Recuerdo que Sabina era la única que practicaba la pesca. Lo cierto es que era única en muchas cosas: la única que trabajaba por las tardes, que tenía coche y por tanto, la única con la que podíamos viajar libremente. A Sabina le encantaba bajar a la playa y derrapar por la orilla con su Dyane seis. 
Un día de esos, se le acercó el misterioso hombre de los prismáticos. Ocupaba un caserón de veraneo desde hacía poco y fisgoneaba apostado en el torreón de la vivienda. No nos gustaba. Sin embargo, Sabina estaba pletórica; la había invitado a un café y habían estado charlando largo tiempo. En contra de nuestra opinión, era un hombre muy agradable. Y le entusiasmaba la pesca. No ocultamos nuestra envidia cuando dijo que la casa, tal y como intuíamos, ofrecía las mejores vistas de los acantilados.
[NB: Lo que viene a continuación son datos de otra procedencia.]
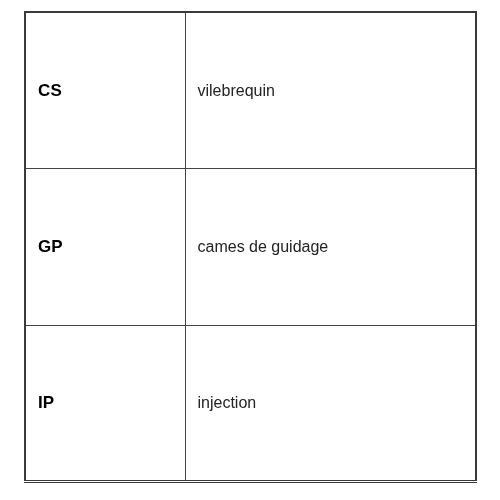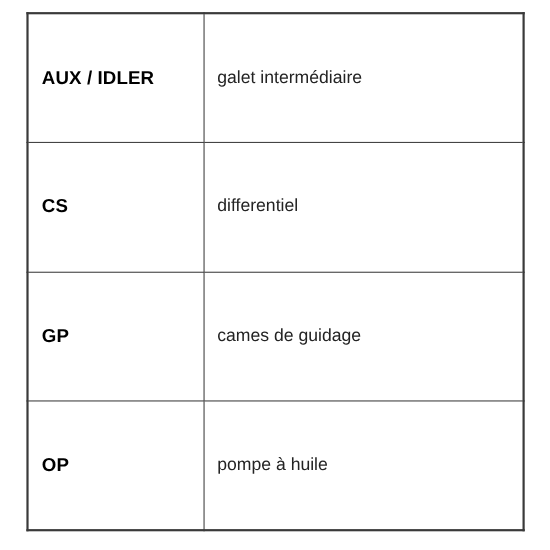--- a/index.html
+++ b/index.html
@@ -84,41 +84,37 @@
 
 <div id="page">
 
   <table id="abbrev-table">
     <colgroup>
       <col class="col-abbr">
       <col class="col-term">
     </colgroup>
     <tbody>
 
-      <tr>
-        <td class="cell-abbr">AUX / IDLER</td>
-        <td class="cell-term">galet intermédiaire</td>
-      </tr>
 
 
 
       <tr>
         <td class="cell-abbr">CS</td>
-        <td class="cell-term">differentiel</td>
+        <td class="cell-term">vilebrequin</td>
       </tr>
 
       <tr>
         <td class="cell-abbr">GP</td>
         <td class="cell-term">cames de guidage</td>
       </tr>
 
+      <tr class="group-end">
+        <td class="cell-abbr">IP</td>
+        <td class="cell-term">injection</td>
+      </tr>
 
-      <tr>
-        <td class="cell-abbr">OP</td>
-        <td class="cell-term">pompe à huile</td>
-      </tr>
 
 
 
     </tbody>
   </table>
 
 </div>
 
 </body></html>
Le rogamos que nos dejara acompañarla la próxima vez que volviese, pero mientras se acariciaba la nuca -en un gesto que ahora reconozco de coquetería- hizo oídos sordos. Pasaban los días y Sabina se mostraba cada vez más esquiva. Apenas sacaba su coche y si lo hacía, lo conducía aquel hombre. Bajaba a pescar, pero solo con él. Comenzó a portarse de manera extraña: nos evitaba, no contestaba a nuestras llamadas. Fue doloroso, especialmente para mí. Creía que ella era mi mejor amiga. Pero la suficiencia con la que ahora miraba, me molestaba. Nos fuimos distanciando. Hasta la tarde del accidente. Sabina llamó diciendo que quería hablar conmigo, muerta de miedo. Quedamos en la cafetería de siempre. Estuve esperando casi una hora. No apareció. No llegamos a vernos más: su coche había derrapado y cayó a los acantilados. 
El dia del funeral, entre sollozos y palabras de consuelo, la mirada oblicua del hombre de los prismáticos, me atravesó como un escalofrío.